Householder applications are typically eight to twelve weeks from validation; full planning runs thirteen to sixteen weeks; major or contentious schemes can take longer.
Local fabric
Why a Mid Cornwall studio is the right fit for Ladock planning application.
Building stock
Across Ladock (TR2) we work on traditional cob and granite cottages, Victorian villas, Edwardian houses, post-war bungalows, modern infill. Each stock type drives a different planning application response — modern infill in particular needs careful detailing here.
Parish & policy
Ladock is its own town in Mid Cornwall, with planning history that's specific to the TR2 catchment.
Coverage
We cover TR2 from our studio, with regular planning application jobs also running in Probus, Tresillian, Grampound. Most Ladock site visits get booked within the same week.
How quickly can you visit a Ladock site?
Usually within the same week. Ladock (TR2) is on our regular Mid Cornwall run, alongside Probus, Tresillian, Grampound. First visits are free and you'll get an honest feasibility view inside seven days.
Request a free visitFAQs
Ladock Planning — local questions answered.
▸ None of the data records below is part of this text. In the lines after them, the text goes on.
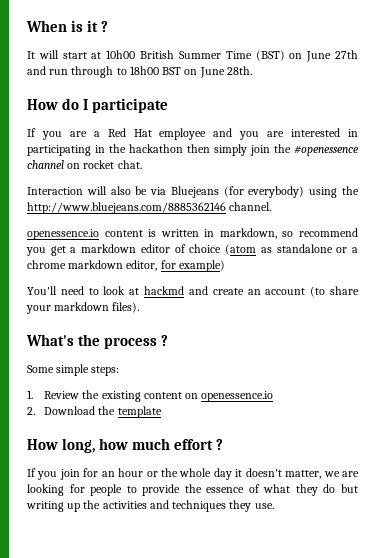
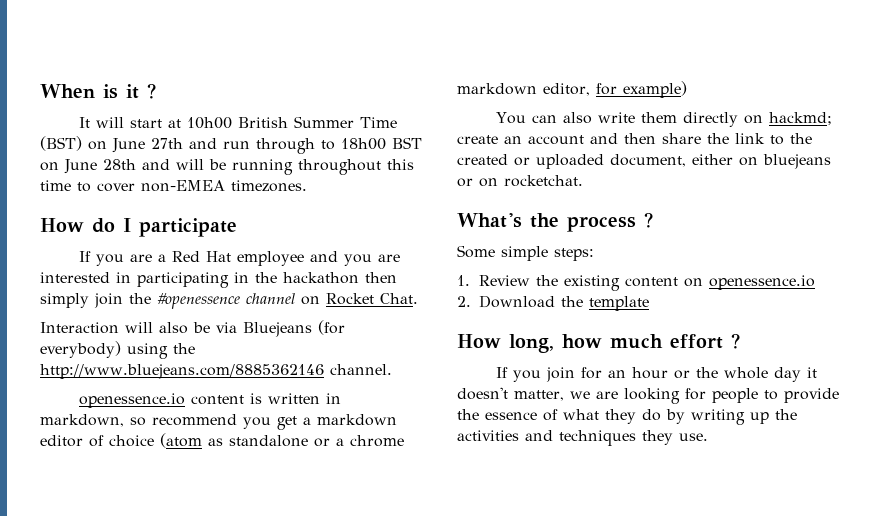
- It will start at 10h00 British Summer Time (BST) on June 27th and run through to 18h00 BST on June 28th.
+ It will start at 10h00 British Summer Time (BST) on June 27th and run through to 18h00 BST on June 28th and will be running throughout this time to cover non-EMEA timezones.
- If you are a Red Hat employee and you are interested in participating in the hackathon then simply join the #openessence channel on rocket chat.
+ If you are a Red Hat employee and you are interested in participating in the hackathon then simply join the #openessence channel on Rocket Chat.
- You'll need to look at hackmd and create an account (to share your markdown files).
+ You can also write them directly on hackmd; create an account and then share the link to the created or uploaded document, either on bluejeans or on rocketchat.
- If you join for an hour or the whole day it doesn't matter, we are looking for people to provide the essence of what they do but writing up the activities and techniques they use.
+ If you join for an hour or the whole day it doesn't matter, we are looking for people to provide the essence of what they do by writing up the activities and techniques they use.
- How much does a planning application cost in Ladock?
- Cornwall Council charges a fixed national fee — currently £258 for a householder application and £578 for a single new dwelling. Our fee for the drawings, statements and submission sits separately and depends on project complexity. In Ladock specifically, we'd start by checking the Conservation Area boundary before committing to a direction.
- Do you handle listed building consent?
- Yes. Listed Building Consent runs alongside planning where works affect a listed structure, including some interior alterations. The drawing detail and Heritage Statement are fundamentally different from a standard planning pack.
- Can you submit a retrospective application?
- Yes. We regularly handle retrospective applications — sometimes after enforcement contact, sometimes voluntarily before sale. Honesty in the supporting statement is the difference between approval and refusal.
- What's the difference between full planning and householder?
- Householder covers extensions, outbuildings and alterations to a single dwelling. Full planning is needed for new dwellings, change of use, and anything affecting curtilage subdivision. We'll confirm which route fits at first review.
- What if the council asks for more information after submission?
- Common, and usually fixable. Validation requests, ecology comments, highways queries and design tweaks all get handled by us inside the application — no extra fee unless the scope changes substantially.
Other services in Ladock
Nearby places we cover
Designing a planning application in Ladock is as much about reading the parish as reading the brief; we do both, and the planning outcomes follow.